# [Exercise brief]
The line containing "[59,443,143,459] A rejected" marks where copying starts, so set down that line and each one after it exactly, through the end of the records.

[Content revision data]
===
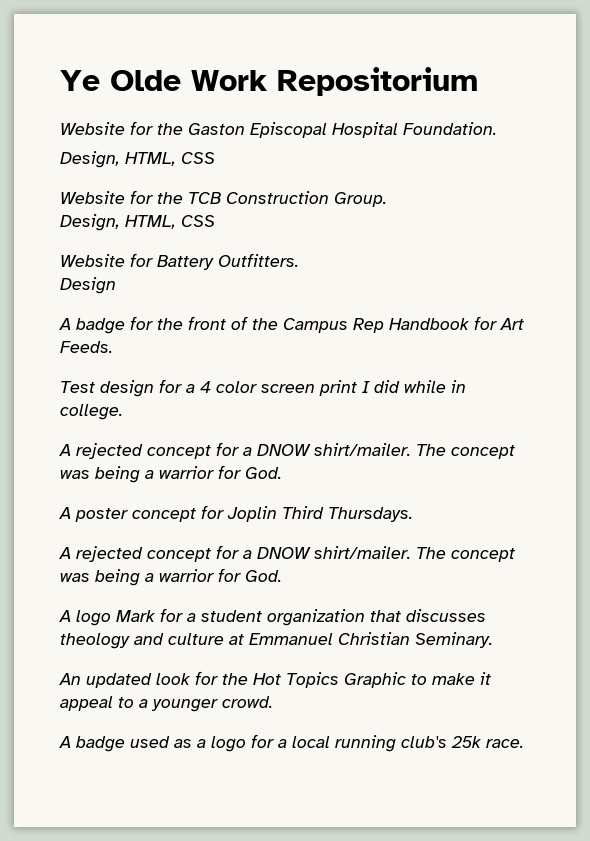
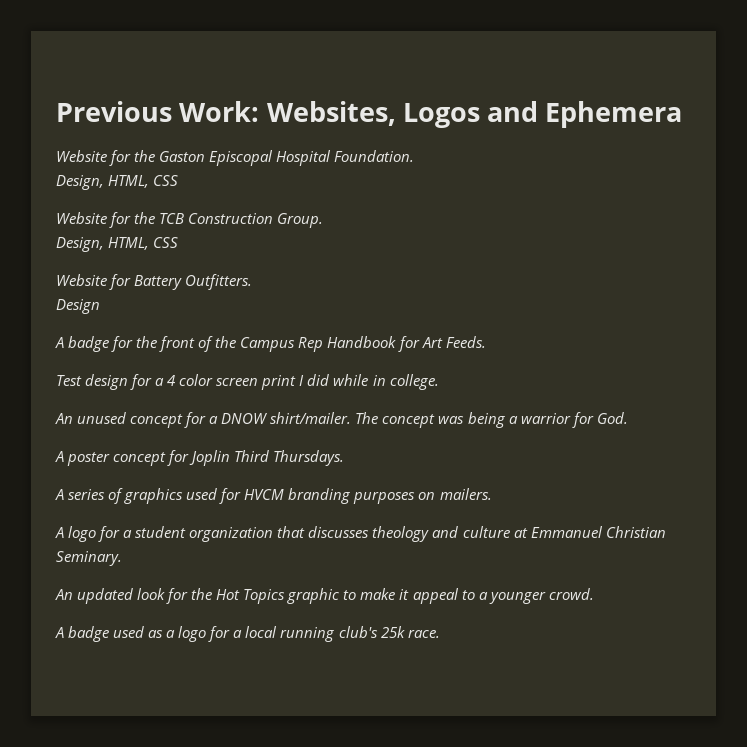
[60,67,478,96] Ye Olde Work Repositorium -> [56,101,683,128] Previous Work: Websites, Logos and Ephemera
[59,443,143,459] A rejected -> [55,412,127,424] An unused
[76,545,515,562] [60,568,282,586] rejected concept for a DNOW shirt/mailer. The concept was being a warrior for God. -> [68,488,492,504] series of graphics used for HVCM branding purposes on mailers.
[116,610,155,622] Mark -> (97, 534) none
[344,672,406,688] Graphic -> [287,588,340,604] graphic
===
# [Answer section]
[59,443,143,459] A rejected -> [55,412,127,424] An unused
[76,545,515,562] [60,568,282,586] rejected concept for a DNOW shirt/mailer. The concept was being a warrior for God. -> [68,488,492,504] series of graphics used for HVCM branding purposes on mailers.
[116,610,155,622] Mark -> (97, 534) none
[344,672,406,688] Graphic -> [287,588,340,604] graphic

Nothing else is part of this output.